REPUBLIKA.CO.ID, JAKARTA -- Al-Ghazali hidup ketika peradaban Islam mencapai puncak kejayaan. Kemajuan melingkupi segenap bidang. Perekonomian, budaya, ilmu pengetahuan, dan agama mengalami perkembangan pesat. Namun, ia masih melihat adanya kesenjangan, masih terdapat warga miskin. Ada keprihatinan dalam dirinya.
Cendekiawan yang juga seorang ulama ini tergerak memberikan kontribusi untuk memecahkan masalah tersebut. Ia ingin mengubah kondisi, terutama melalui ranah pemikiran dan intelektual. Ia kemudian merumuskan konsep yang mendorong terwujudnya keadilan sosial di tengah masyarakat.
Konsep ini sangat terkenal serta menjadi rujukan hingga berabad lamanya. Namanya kian tenar. Ia semakin diperhitungkan sebagai ilmuwan berpemikiran cemerlang dan berpengaruh dalam peradaban Islam. Tak heran jika Abu Hamid al-Ghazali dijuluki bahrum muqhriq atau laut yang menenggelamkan.
Sebab, ia mempunyai kecerdasan dan kemampuan menguasai berbagai disiplin ilmu. Ia dikenal sebagai seorang teolog muslim, fakih, dan sufi abad pertengahan. John L Esposito dalam buku Sains-sains Islam, mengatakan, sedikit tokoh dalam sejarah intelektual Islam yang mempunyai pengaruh sekuat al-Ghazali.

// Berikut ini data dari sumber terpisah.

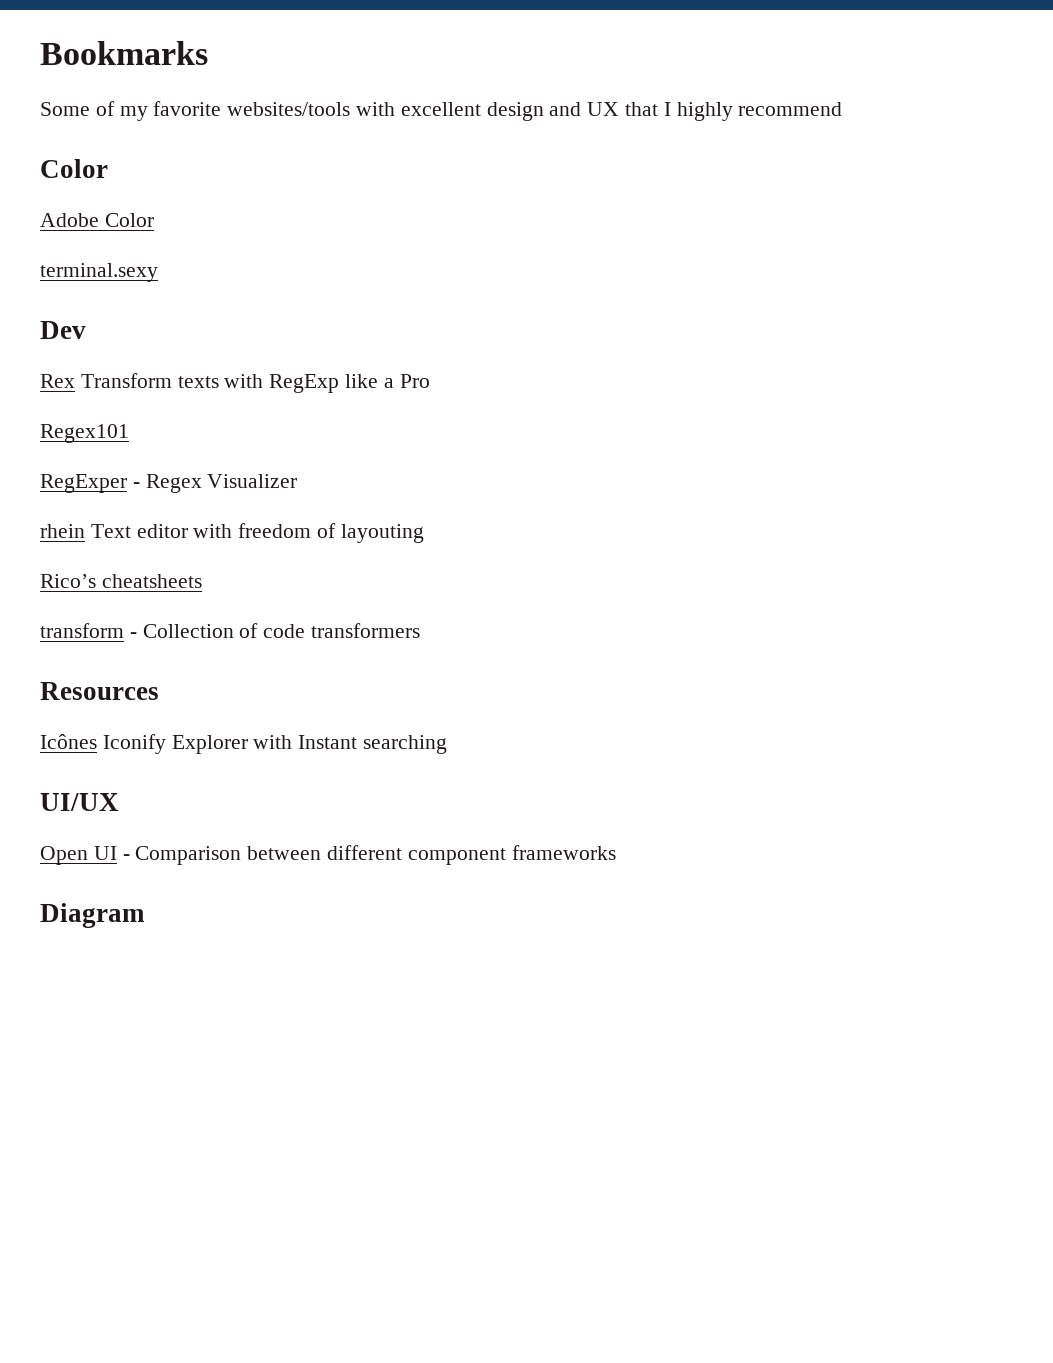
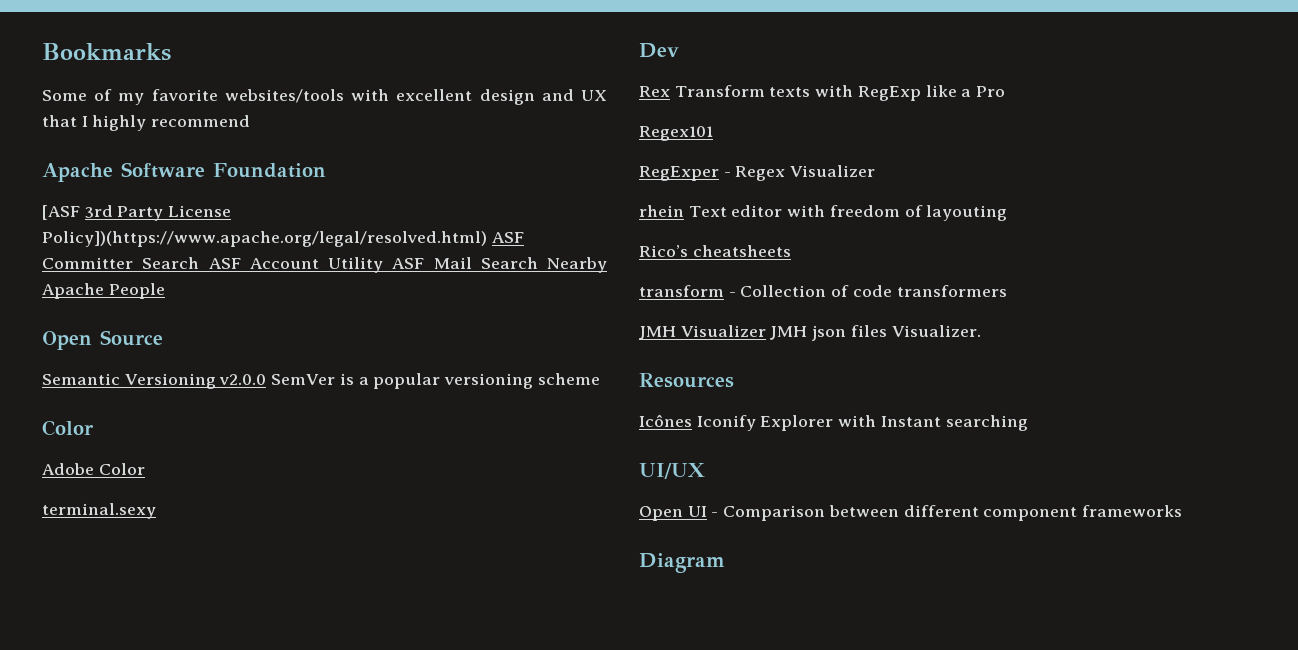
(843, 109) none -> [42,162,326,182] [42,205,232,221] [42,231,524,247] [42,257,607,273] [42,283,165,299] [42,330,163,350] [42,373,600,389] // Apache Software Foundation // [ASF 3rd Party License Policy])(https://www.apache.org/legal/resolved.html) ASF Committer Search ASF Account Utility ASF Mail Search Nearby Apache People // Open Source // Semantic Versioning v2.0.0 SemVer is a popular versioning scheme
(421, 630) none -> [639,325,981,341] // JMH Visualizer JMH json files Visualizer.

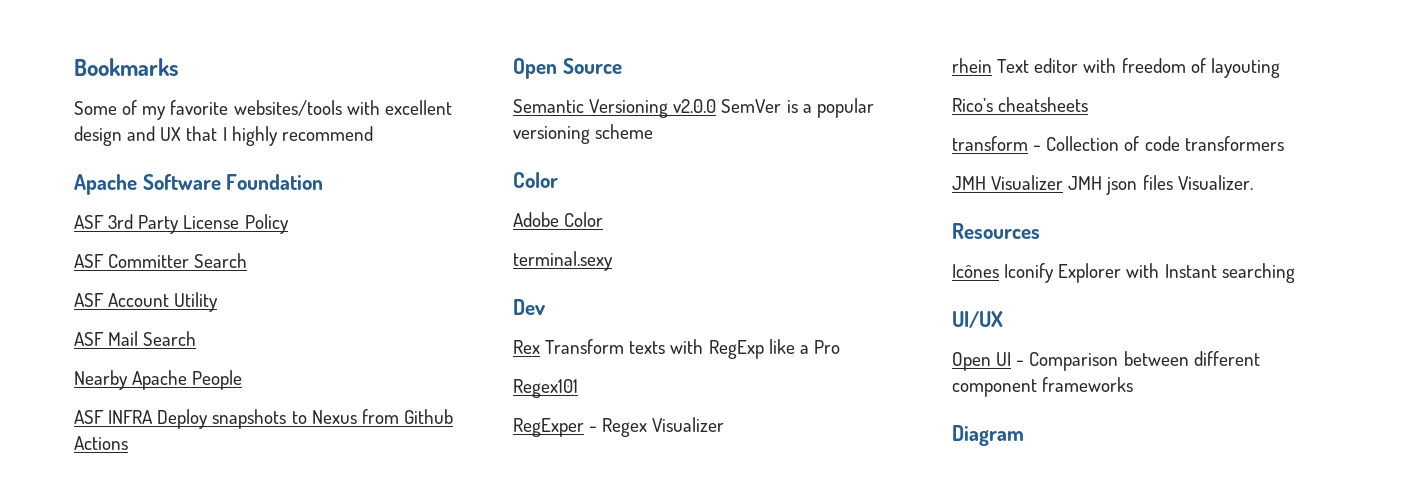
[42,205,80,220] [ASF -> [74,215,104,229] ASF
[42,231,487,247] Policy])(https://www.apache.org/legal/resolved.html) -> [244,214,289,234] Policy //
(200, 263) none -> (248, 260) //
(383, 265) none -> (219, 302) //
(538, 263) none -> (197, 338) //
(165, 291) none -> [74,409,453,429] [74,436,128,450] // ASF INFRA Deploy snapshots to Nexus from Github Actions

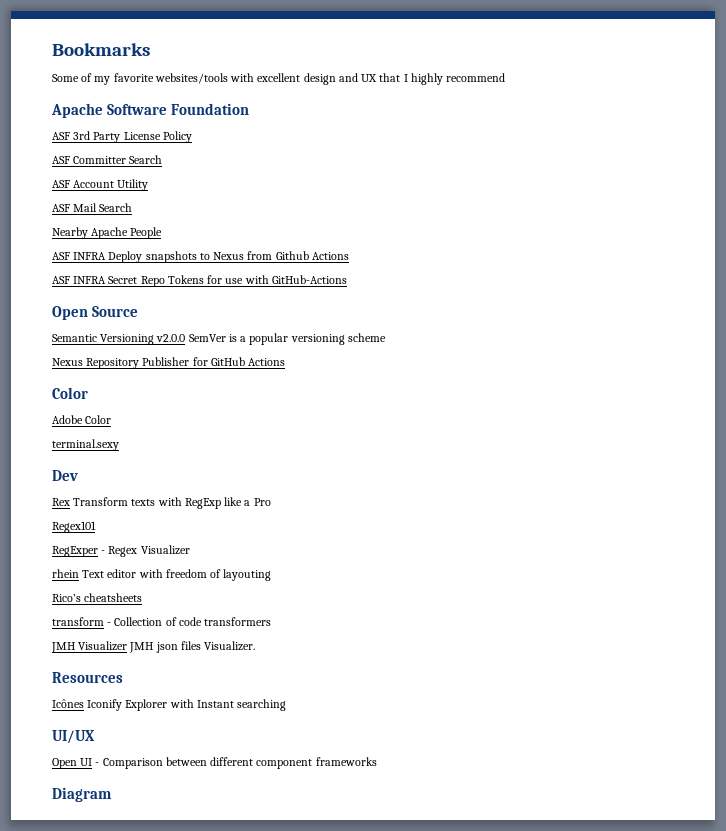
(128, 443) none -> [52,275,347,287] // ASF INFRA Secret Repo Tokens for use with GitHub-Actions
(654, 131) none -> [52,357,286,369] // Nexus Repository Publisher for GitHub Actions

Al-Ghazali mengupayakan pemaduan ilmu-ilmu yang ia kuasai dan mengundang kekaguman berbagai kalangan, baik Muslim maupun non-Muslim. Tokoh ini dilahirkan pada 450 H/ 1058 M di Kota Thus, wilayah Khurasan. Sejak kecil, ia sudah memperlihatkan bakat mengagumkan pada bidang ilmu pengetahuan.
Ia menimba ilmu tasawuf, hukum, filsafat, dan teologi, dari beberapa guru terkenal, antara lain Ahmad bin Muhammad al-Radzakani, Imam Abu Nushr al-Ismaili, Abu al-Ma’ali al-Juwaini, dan Abu Ali al-Faramadi. Ia juga pernah menjalani kehidupan sufi selama beberapa waktu.
Al-Ghazali meneruskan kiprah keilmuannya di Thus. Pada usia 34 tahun, ia diangkat sebagai guru besar di perguruan tinggi Nizamiyah, Baghdad. Kapasitas keilmuan berkontribusi membuatnya sebagai penulis yang produktif. Tidak kurang dari 400 karya telah dihasilkan.